Review: ‘Loving,’ starring Joel Edgerton and Ruth Negga

by Andrew Parker

American filmmaker Jeff Nichols has never been a bombastic or flashy filmmaker, but he’s always an emotionally powerful one. In films like Take Shelter, Midnight Special, and Mud, Nichols solidified his reputation of telling entertaining human dramas (all of which are set mostly in the southern United States) with a healthy balance of verite-styled technique and escapism. There are soaring, shocking, and touching moments in these films, but none are delivered in hackneyed, overblown fashion. He’s a subtle filmmaker that allows the characters and their desires to largely speak for themselves. He has an immense visual talent, but his films are most successful in how he allows his cast and the desires of the character forward often fantastical stories built around subtle human drama.

The fantastical element of Nichols’ most recent efforts is jettisoned for his latest and best effort to date, the historical romance Loving.

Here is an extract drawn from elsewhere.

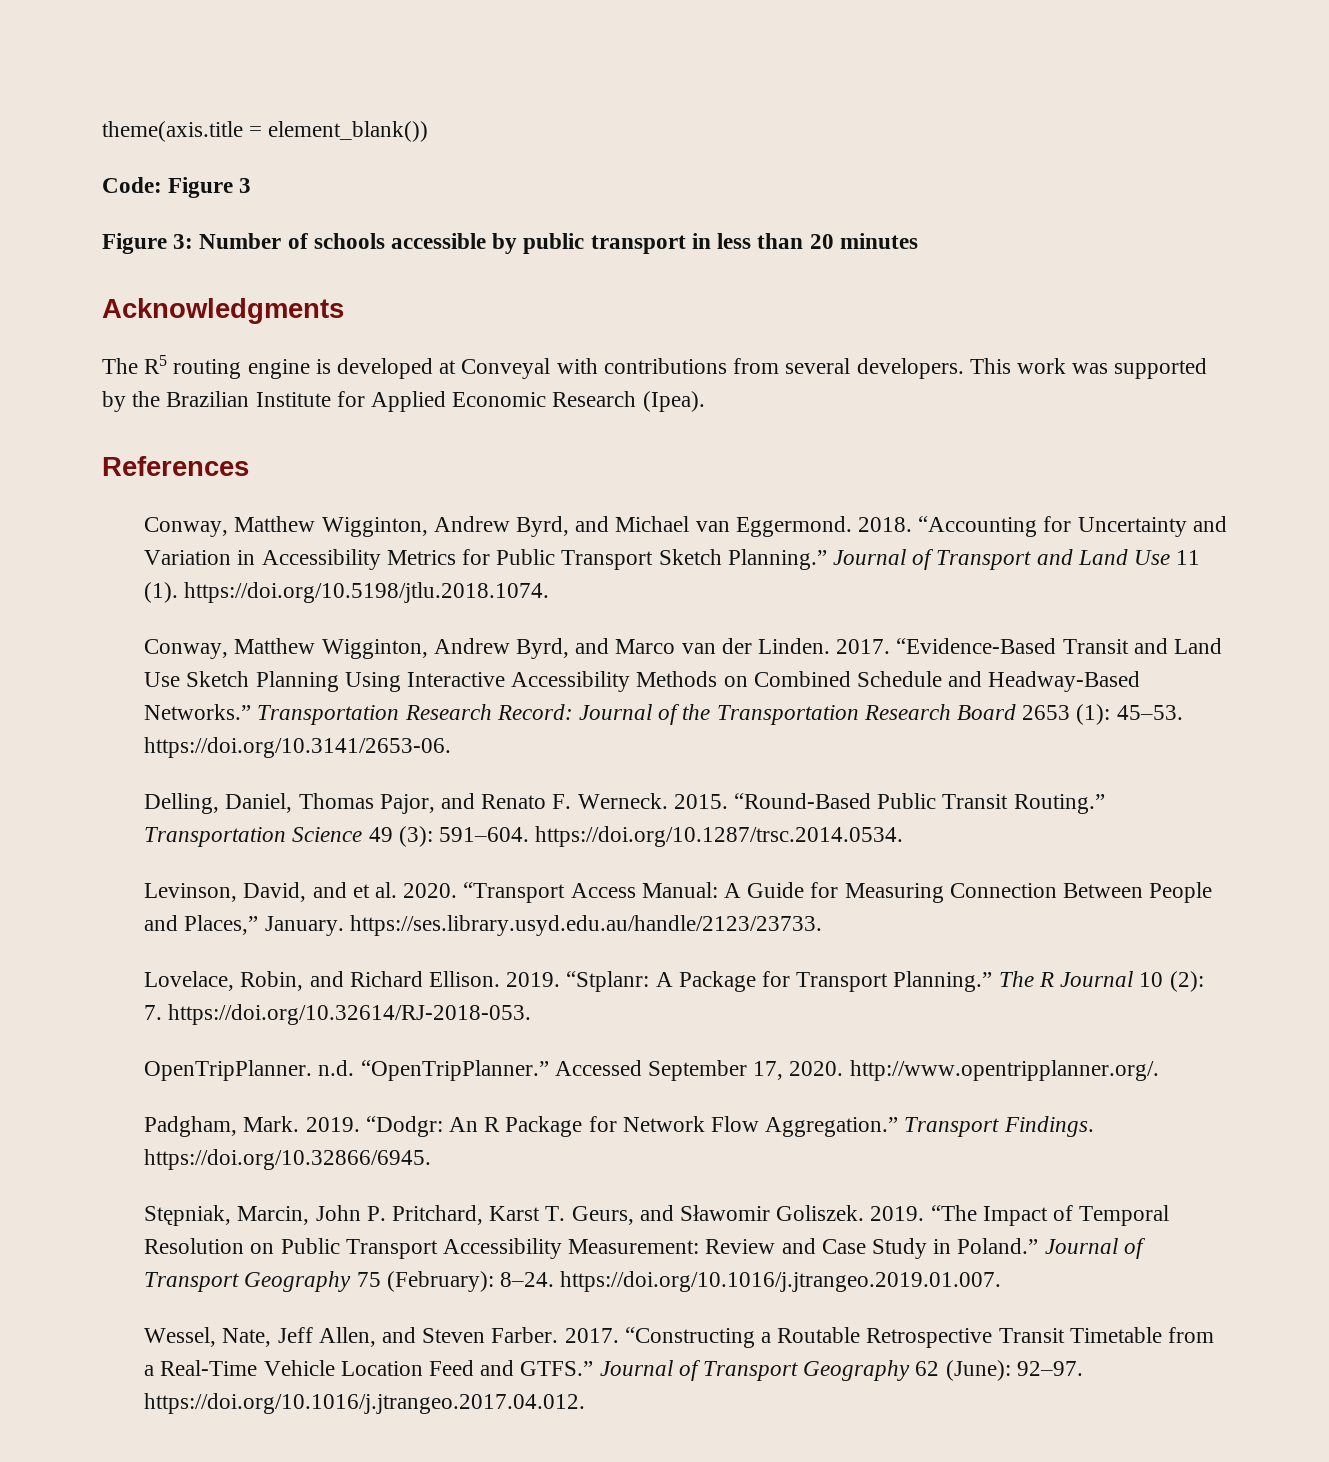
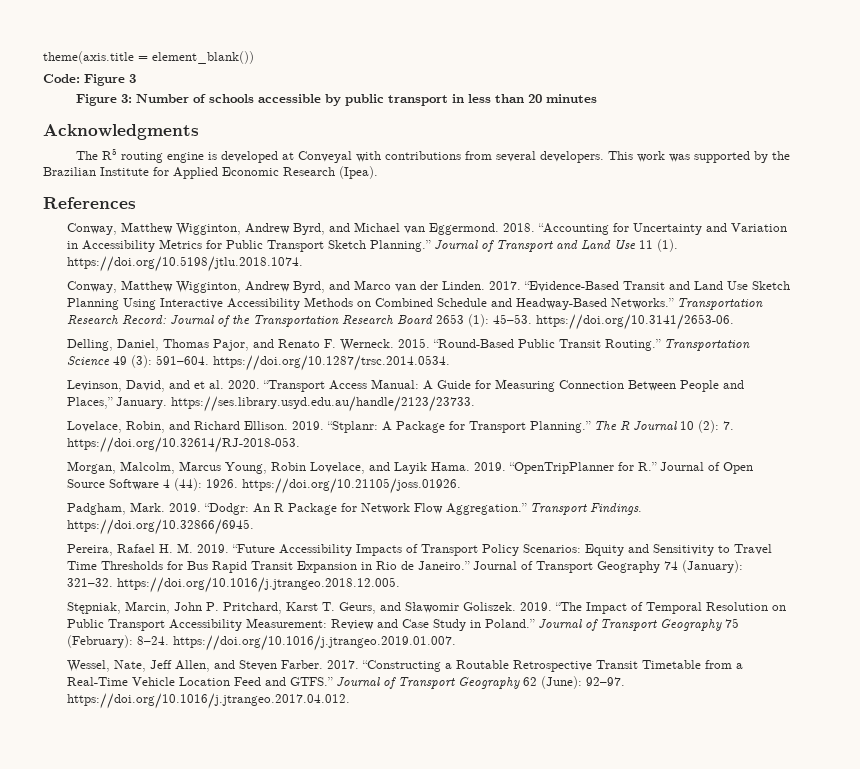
- OpenTripPlanner. n.d. “OpenTripPlanner.” Accessed September 17, 2020. http://www.opentripplanner.org/.
+ Morgan, Malcolm, Marcus Young, Robin Lovelace, and Layik Hama. 2019. “OpenTripPlanner for R.” Journal of Open Source Software 4 (44): 1926. https://doi.org/10.21105/joss.01926.
+ Pereira, Rafael H. M. 2019. “Future Accessibility Impacts of Transport Policy Scenarios: Equity and Sensitivity to Travel Time Thresholds for Bus Rapid Transit Expansion in Rio de Janeiro.” Journal of Transport Geography 74 (January): 321–32. https://doi.org/10.1016/j.jtrangeo.2018.12.005.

It’s a stripped down, heavily internalized, quiet, and contemplative look back at the controversial 1958 marriage between Richard and Mildred Loving (played by Joel Edgerton and Ruth Negga), a white man and black woman who got married legally in Washington D.C., only to return to the Virginia hometown and face arrest, prosecution, and persecution for breaking anti-miscegenation laws forbidding a man and woman of different races from such a coupling. If Richard simply had kids and raised a family with Mildred, people in the culture of the South at the time would have looked down upon them, but they wouldn’t have broken the law. By professing their love to the world via a legally binding document, they sparked a decade long battle that would force them from where they wanted to raise their children and away from the place they called home.

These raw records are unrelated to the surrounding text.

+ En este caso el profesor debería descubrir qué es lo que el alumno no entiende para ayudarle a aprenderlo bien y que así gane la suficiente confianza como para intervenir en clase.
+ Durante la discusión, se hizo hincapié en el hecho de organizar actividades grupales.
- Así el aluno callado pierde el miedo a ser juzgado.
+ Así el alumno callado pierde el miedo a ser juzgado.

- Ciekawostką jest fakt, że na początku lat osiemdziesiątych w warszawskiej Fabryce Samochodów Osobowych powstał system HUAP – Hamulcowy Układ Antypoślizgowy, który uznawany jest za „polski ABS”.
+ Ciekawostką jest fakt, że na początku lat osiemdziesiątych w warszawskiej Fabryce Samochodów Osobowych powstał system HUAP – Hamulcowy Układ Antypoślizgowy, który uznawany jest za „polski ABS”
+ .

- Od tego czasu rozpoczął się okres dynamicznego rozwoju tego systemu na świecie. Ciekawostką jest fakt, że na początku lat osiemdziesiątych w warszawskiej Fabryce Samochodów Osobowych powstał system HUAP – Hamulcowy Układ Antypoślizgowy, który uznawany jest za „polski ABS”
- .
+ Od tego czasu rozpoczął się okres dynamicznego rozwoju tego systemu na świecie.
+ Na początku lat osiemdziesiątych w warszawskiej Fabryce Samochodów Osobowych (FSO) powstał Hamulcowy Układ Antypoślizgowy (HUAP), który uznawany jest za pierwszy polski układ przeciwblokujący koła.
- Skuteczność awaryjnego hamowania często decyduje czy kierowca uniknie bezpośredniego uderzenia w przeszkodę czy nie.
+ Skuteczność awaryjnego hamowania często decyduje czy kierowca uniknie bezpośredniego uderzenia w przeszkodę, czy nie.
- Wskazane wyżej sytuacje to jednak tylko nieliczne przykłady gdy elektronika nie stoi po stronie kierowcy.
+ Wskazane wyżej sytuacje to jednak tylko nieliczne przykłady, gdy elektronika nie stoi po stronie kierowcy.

The most immediately striking thing about Loving is how eloquently, subtly, and quietly Nichols conveys a sense of place and love, even more than his previously sparse efforts. Many scenes, including the opening one where Mildred tells Richard she’s pregnant, and punctuated by incredibly natural, but never uncomfortable silences. The space between words being spoken are filled by the sound of the wind, the humming of bugs in the summer air, and unspoken thoughts that can be read on the faces of actors far more effectively than any rigorously written dialogue ever could. Nichols’ script to Loving is purposefully sparse, but his direction of the same material is expansive in ways few veteran filmmakers can pull off. That Nichols is still a relatively young talent means that even something as exemplary as this could still be topped and outdone, but he’s set the bar high for himself.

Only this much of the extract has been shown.